There are a number of other sources out there that build and provide geojson files for you to download and use, your favourite search engine can help locate them for you.
Ultimately, if you can't find what you want on the internet then you can build your own geojson files. That's outside the scope of this blog post, but luckily exploratory.io themselves have an excellent blog post on how to do that right here!
Configuring Your Source
Now that we have our geojson file, we need to let Kibana know how to read it and map the geoshapes it holds onto the tiles that the Elastic Map Service provides.
kibana.yml
Using the extracted aus_state.geojson from the "Australia States" archive, we need to configure some custom settings in your kibana.yml file.
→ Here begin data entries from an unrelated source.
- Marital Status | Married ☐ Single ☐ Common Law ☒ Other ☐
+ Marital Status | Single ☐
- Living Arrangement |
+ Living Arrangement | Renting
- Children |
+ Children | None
Open the yaml file in your favourite editor and add this on the end;
# Custom Region Maps regionmap: layers: - name: "Australian States" url: "http://localhost:8000/aus_state.geojson" attribution: "https://exploratory.io/maps" fields: - name: "STATE_NAME" description: "State Name"
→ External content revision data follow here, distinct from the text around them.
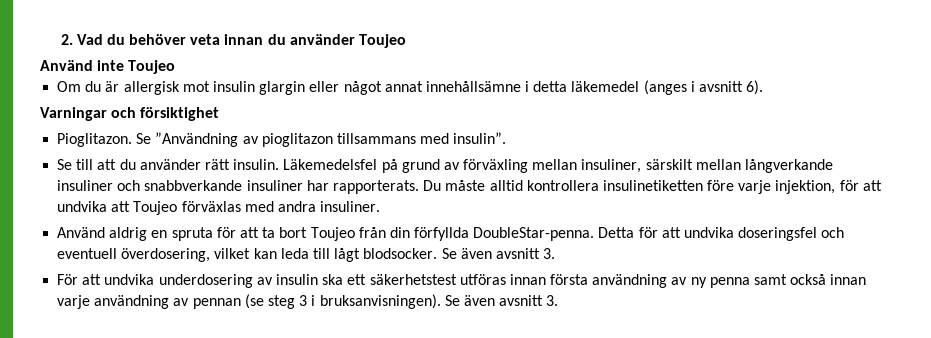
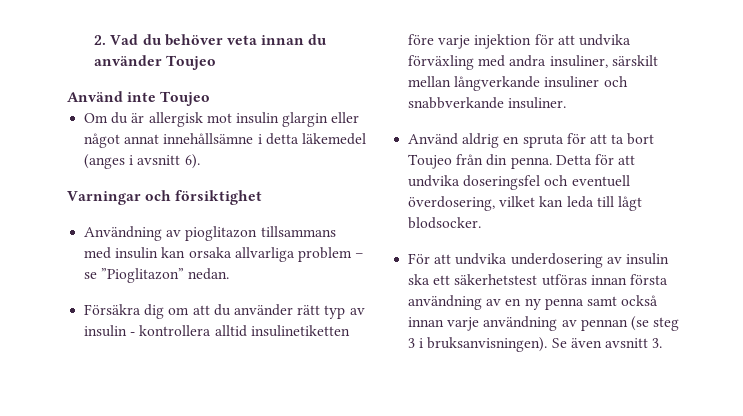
- Pioglitazon. Se ”Användning av pioglitazon tillsammans med insulin”.
- Se till att du använder rätt insulin. Läkemedelsfel på grund av förväxling mellan insuliner, särskilt mellan långverkande insuliner och snabbverkande insuliner har rapporterats. Du måste alltid kontrollera insulinetiketten före varje injektion, för att undvika att Toujeo förväxlas med andra insuliner.
+ Användning av pioglitazon tillsammans med insulin kan orsaka allvarliga problem – se ”Pioglitazon” nedan.
+ Försäkra dig om att du använder rätt typ av insulin - kontrollera alltid insulinetiketten före varje injektion för att undvika förväxling med andra insuliner, särskilt mellan långverkande insuliner och snabbverkande insuliner.
- Använd aldrig en spruta för att ta bort Toujeo från din förfyllda DoubleStar-penna.
+ Använd aldrig en spruta för att ta bort Toujeo från din penna.
- Detta för att undvika doseringsfel och eventuell överdosering, vilket kan leda till lågt blodsocker. Se även avsnitt 3.
+ Detta för att undvika doseringsfel och eventuell överdosering, vilket kan leda till lågt blodsocker.
- För att undvika underdosering av insulin ska ett säkerhetstest utföras innan första användning av ny penna samt också innan varje användning av pennan (se steg 3 i bruksanvisningen).
+ För att undvika underdosering av insulin ska ett säkerhetstest utföras innan första användning av en ny penna samt också innan varje användning av pennan (se steg 3 i bruksanvisningen).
These settings are explained in this page of the documentation, but let's break it down here;
- name: a description of the geojson file we are defining. Also used in the Options tab as we will see later.
- url: is where Kibana can retrieve the geojson file from. For now it needs to live on a webserver but we are working on other options, such as a file.
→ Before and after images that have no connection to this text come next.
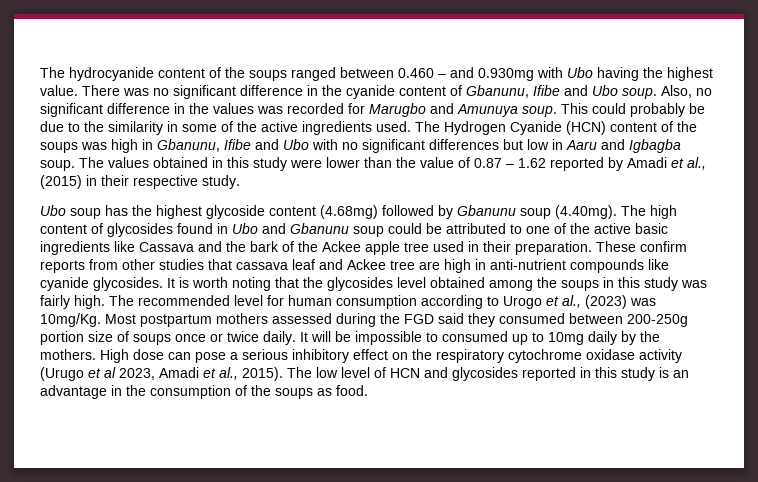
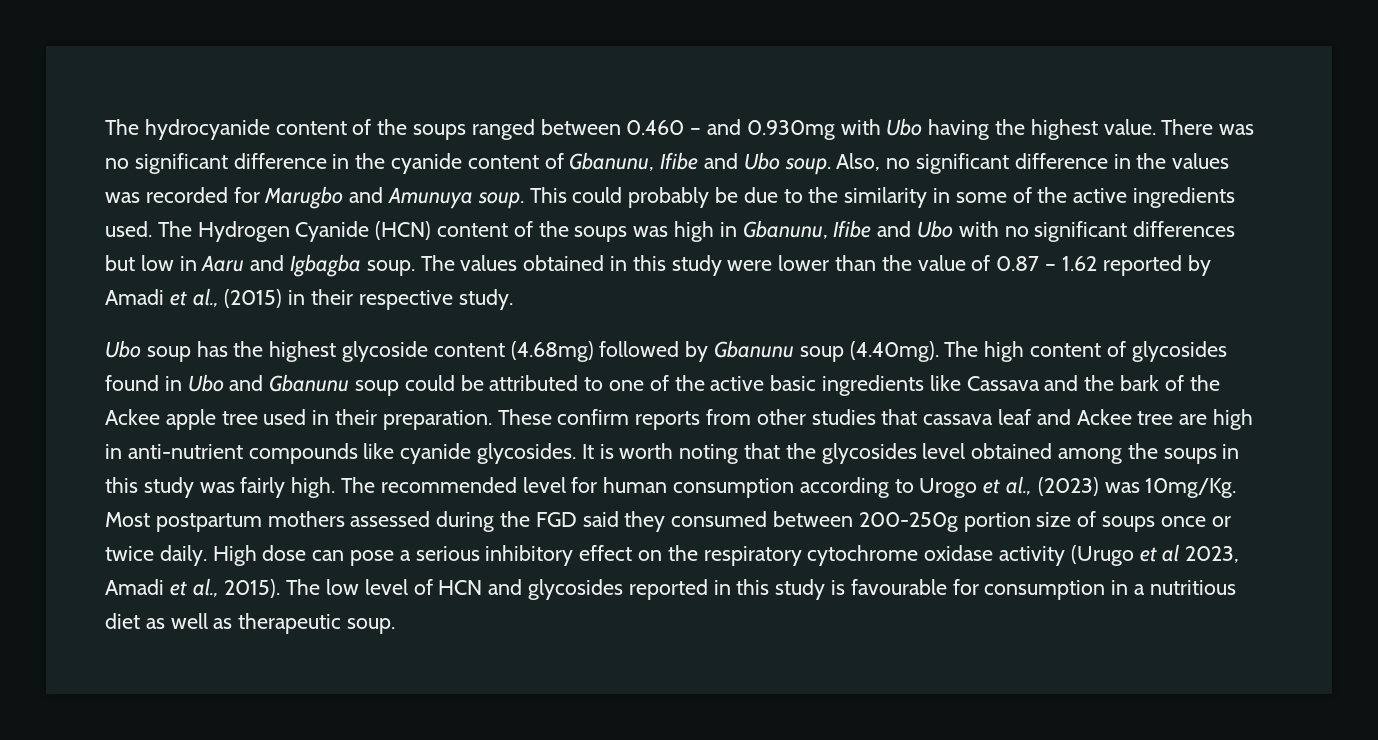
- It will be impossible to consumed up to 10mg daily by the mothers.
- The low level of HCN and glycosides reported in this study is an advantage in the consumption of the soups as food.
+ The low level of HCN and glycosides reported in this study is favourable for consumption in a nutritious diet as well as therapeutic soup.

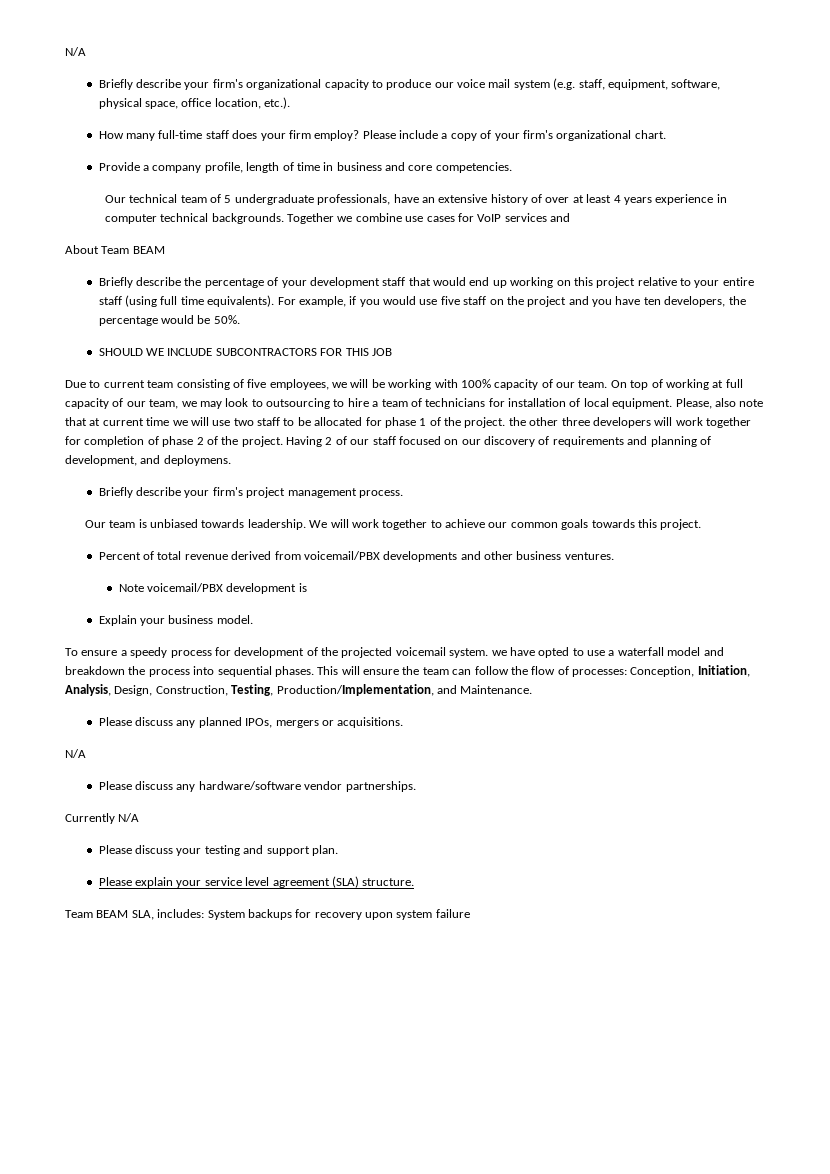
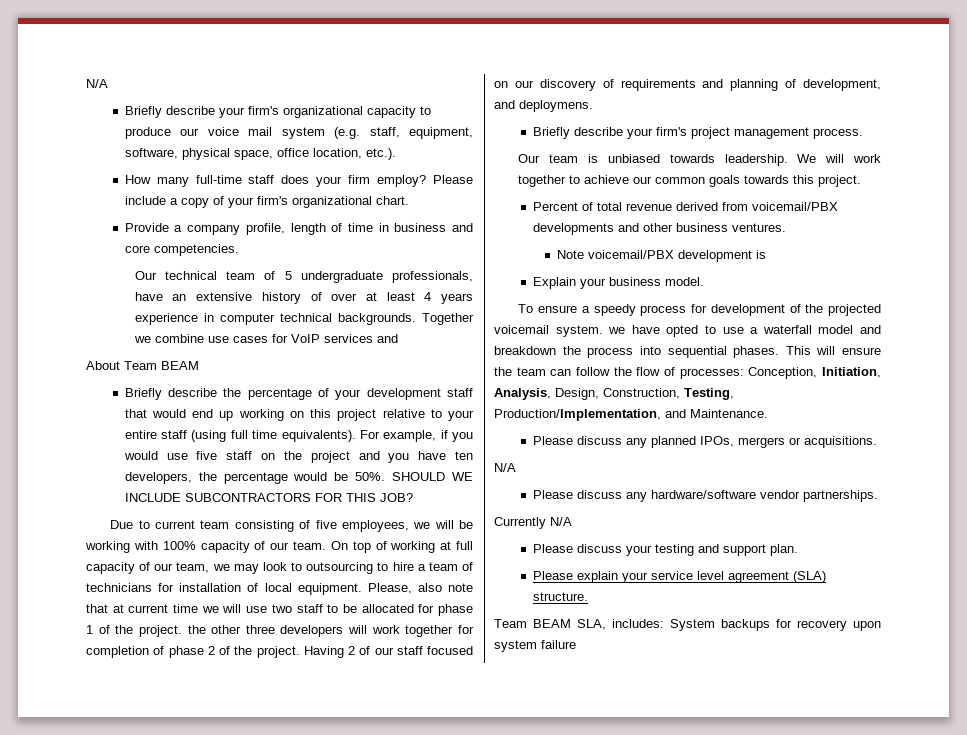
- For example, if you would use five staff on the project and you have ten developers, the percentage would be 50%.
- SHOULD WE INCLUDE SUBCONTRACTORS FOR THIS JOB
+ For example, if you would use five staff on the project and you have ten developers, the percentage would be 50%. SHOULD WE INCLUDE SUBCONTRACTORS FOR THIS JOB?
- attribution: it's always nice to provide a reference to the source of the file where we can!
- fields.name: this field is used to setup an inner join between the Elasticsearch document and the geojson file. More details on that soon.
- fields.description: is a human readable label that is displayed in the Options tab when building the visualisation. Just like with name, we will see that below.
The fields.name we define above is extremely important. It tells Kibana how to take the documents in Elasticsearch and then figure out which shapes in the geojson file it needs to place that document for the aggregation results to be displayed. We will run through this in detail and step by step, so don't worry if that's a bit confusing for right now.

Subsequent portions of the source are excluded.